*EXERCISE BRIEF:*
Restate, exactly as written, the entries below from the line that holds "html: <div> <div>Keeping" through the line that holds "html: <div> <span></span>". Pictures are not part of the copy.

*INFORMATION:*
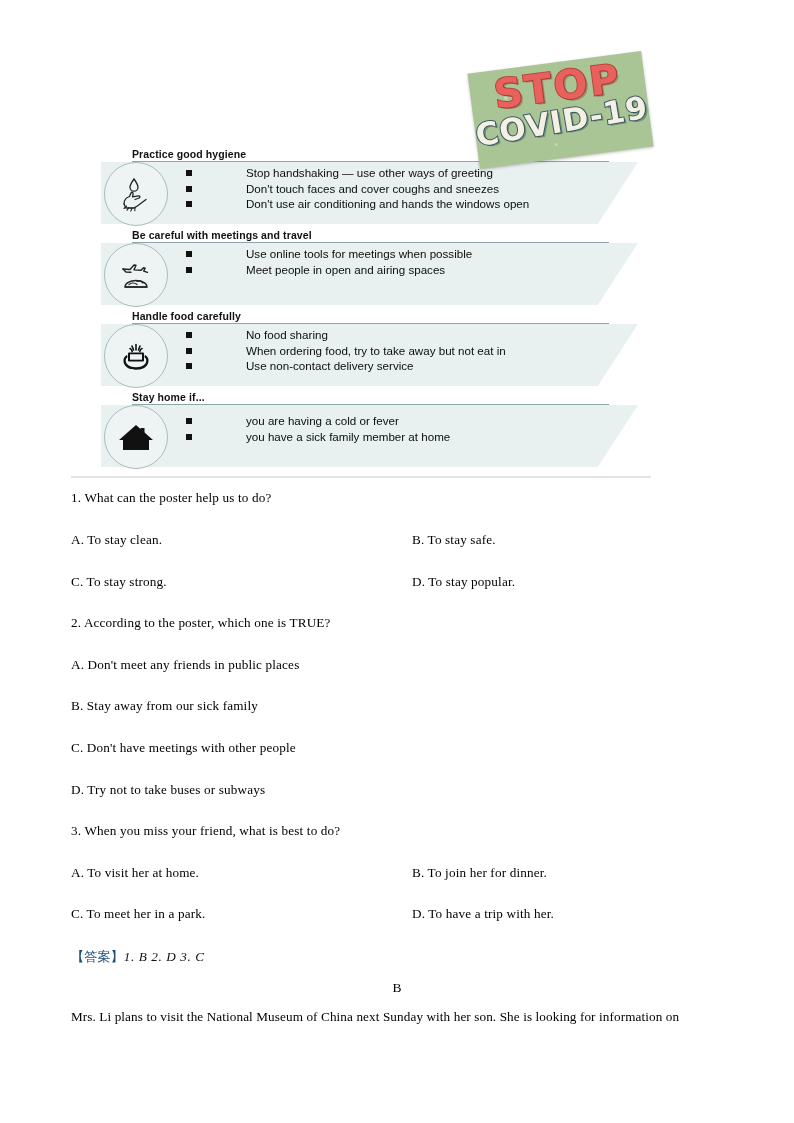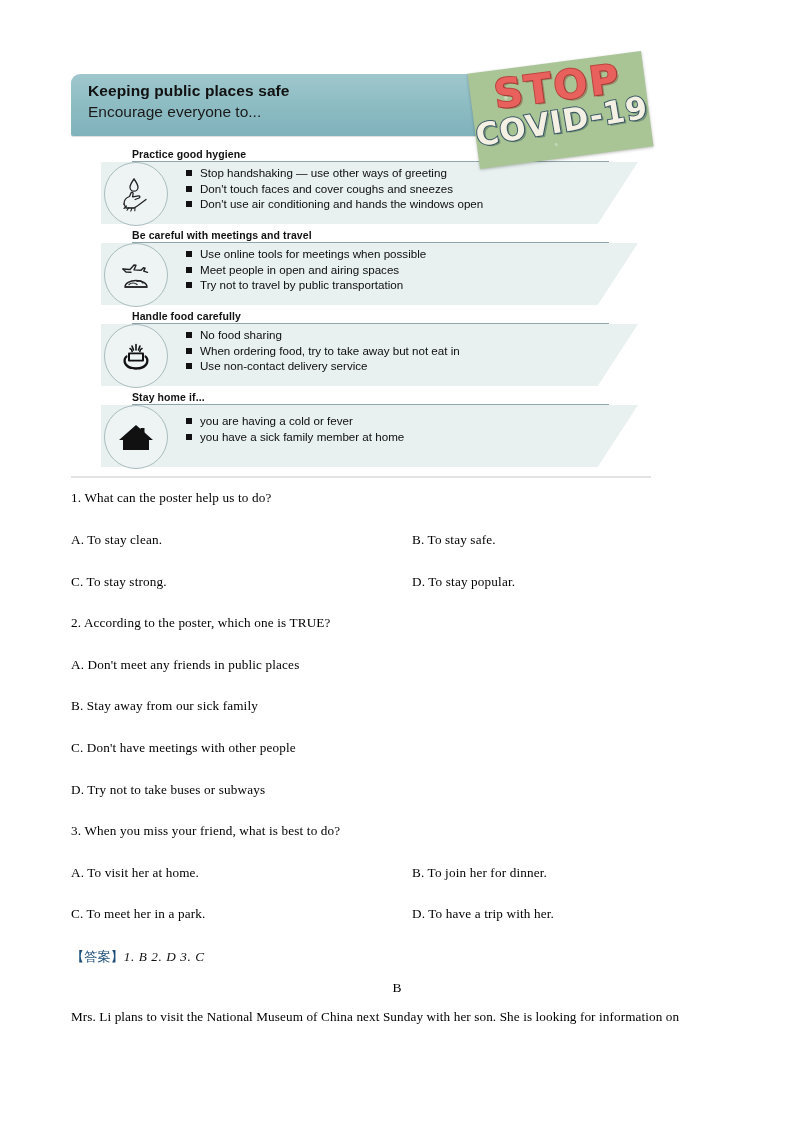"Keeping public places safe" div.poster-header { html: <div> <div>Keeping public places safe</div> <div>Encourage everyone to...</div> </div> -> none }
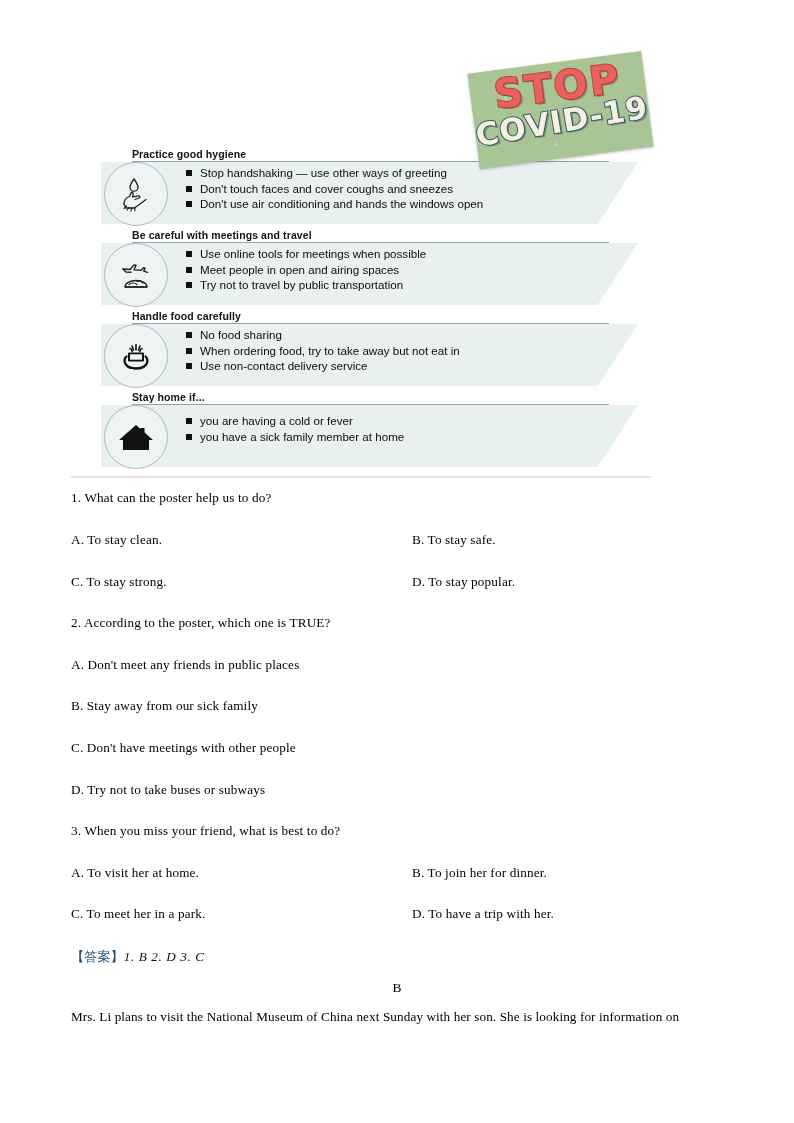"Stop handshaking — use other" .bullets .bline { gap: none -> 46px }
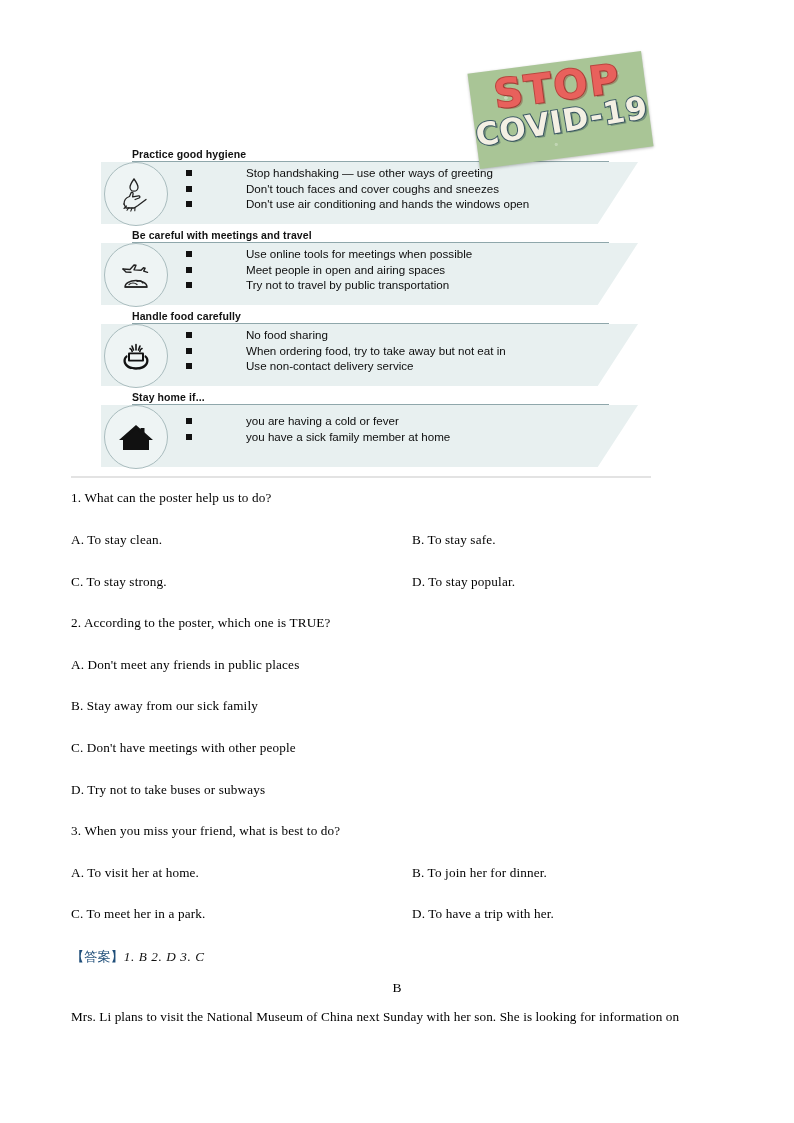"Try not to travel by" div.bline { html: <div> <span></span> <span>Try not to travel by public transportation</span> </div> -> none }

...

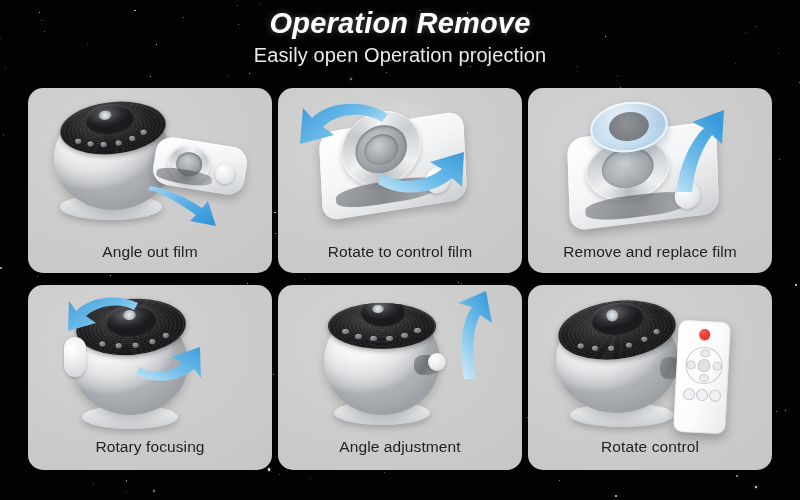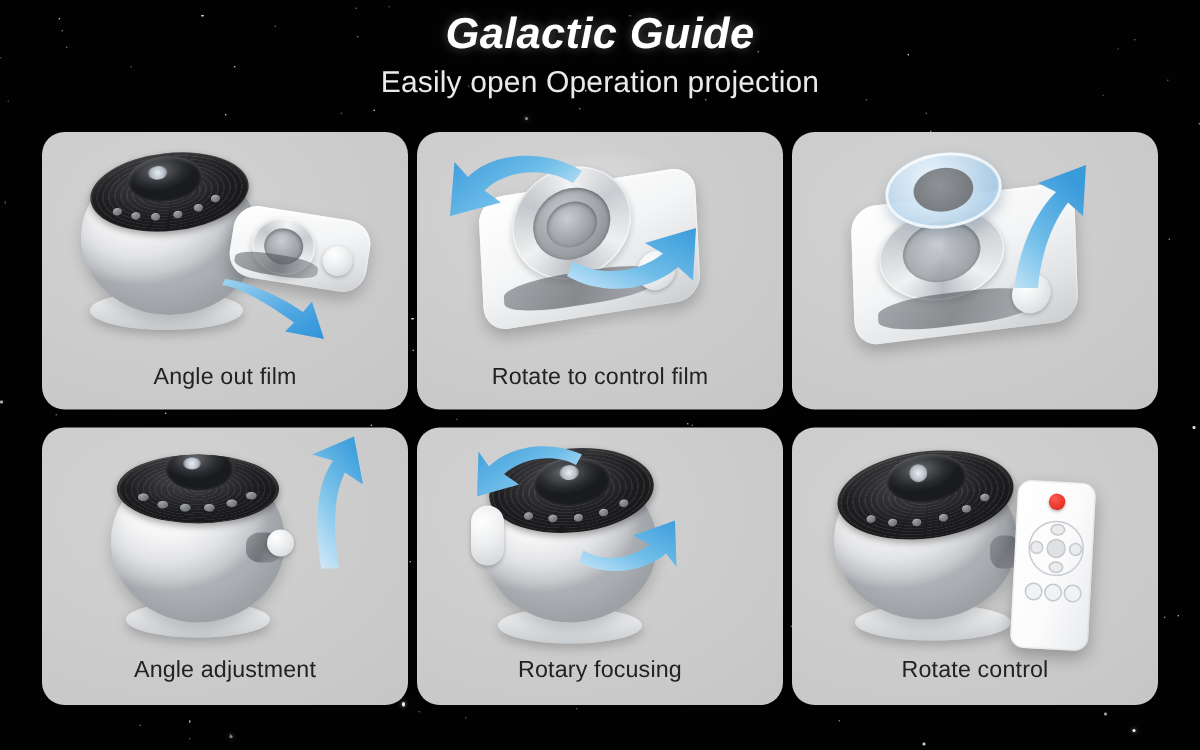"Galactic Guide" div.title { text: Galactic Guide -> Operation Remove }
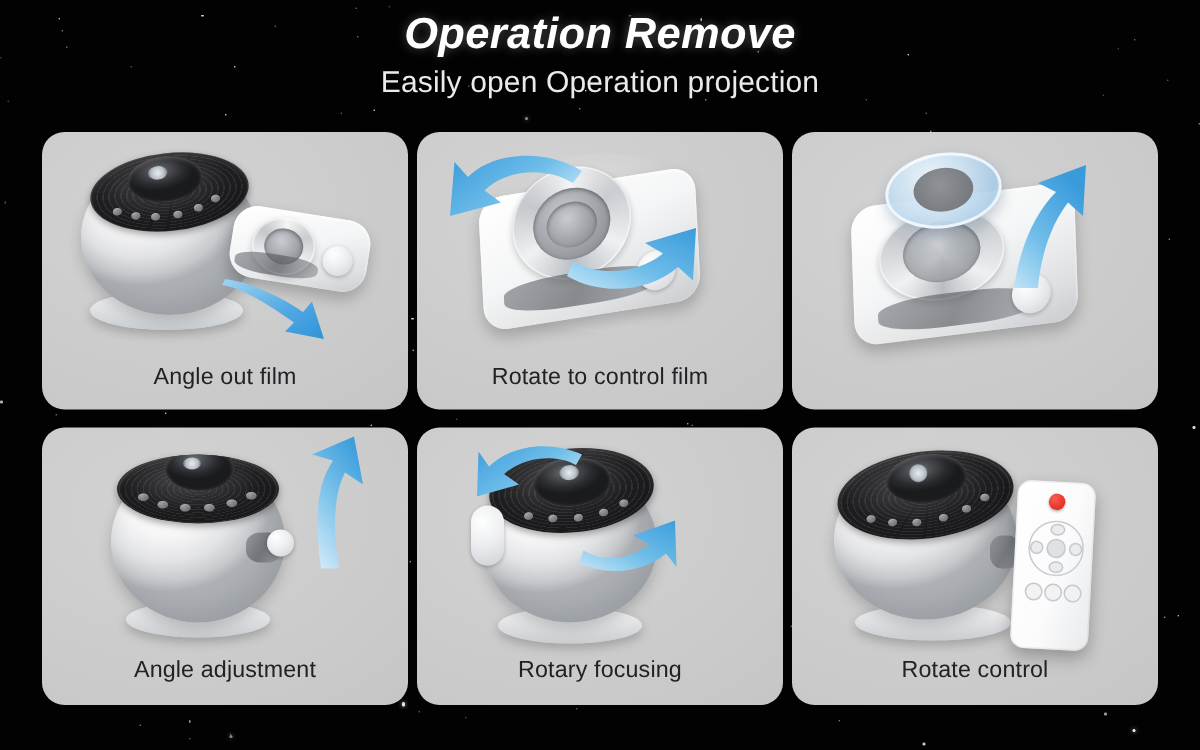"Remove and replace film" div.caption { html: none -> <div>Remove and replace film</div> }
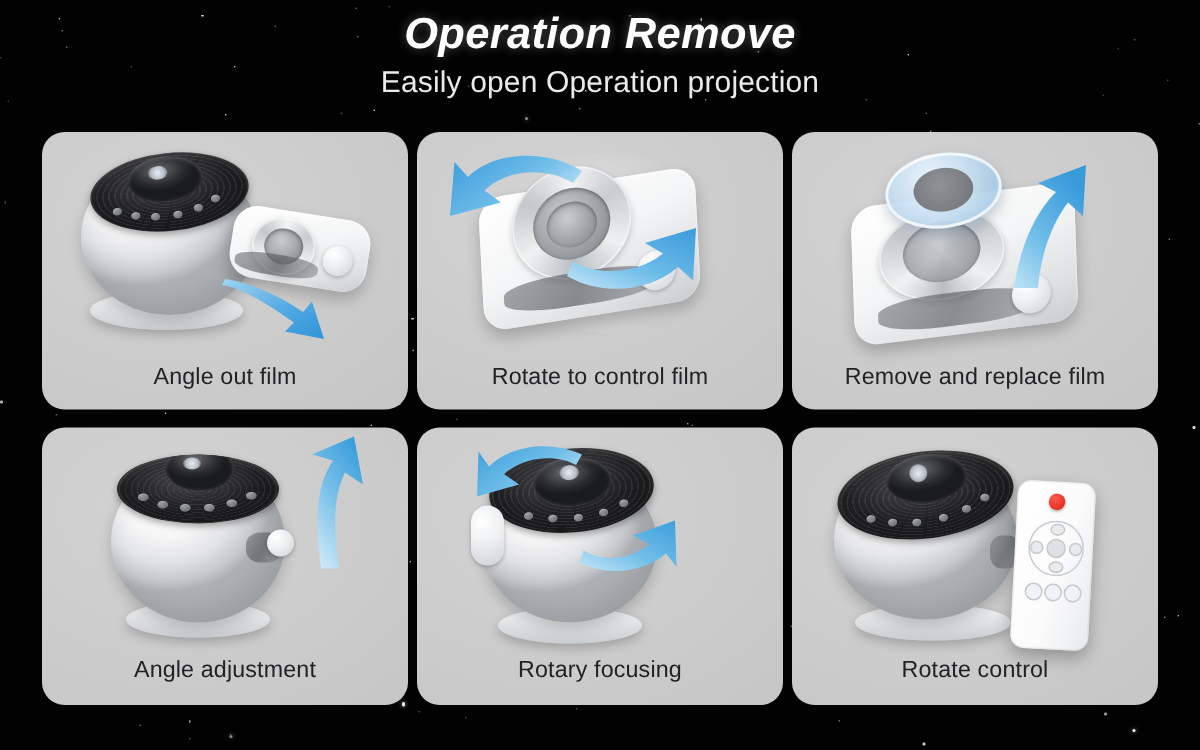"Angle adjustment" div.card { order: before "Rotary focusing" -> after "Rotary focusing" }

*OUTPUT OF THE EXERCISE:*
"Keeping public places safe" div.poster-header { html: <div> <div>Keeping public places safe</div> <div>Encourage everyone to...</div> </div> -> none }
"Stop handshaking — use other" .bullets .bline { gap: none -> 46px }
"Try not to travel by" div.bline { html: <div> <span></span> <span>Try not to travel by public transportation</span> </div> -> none }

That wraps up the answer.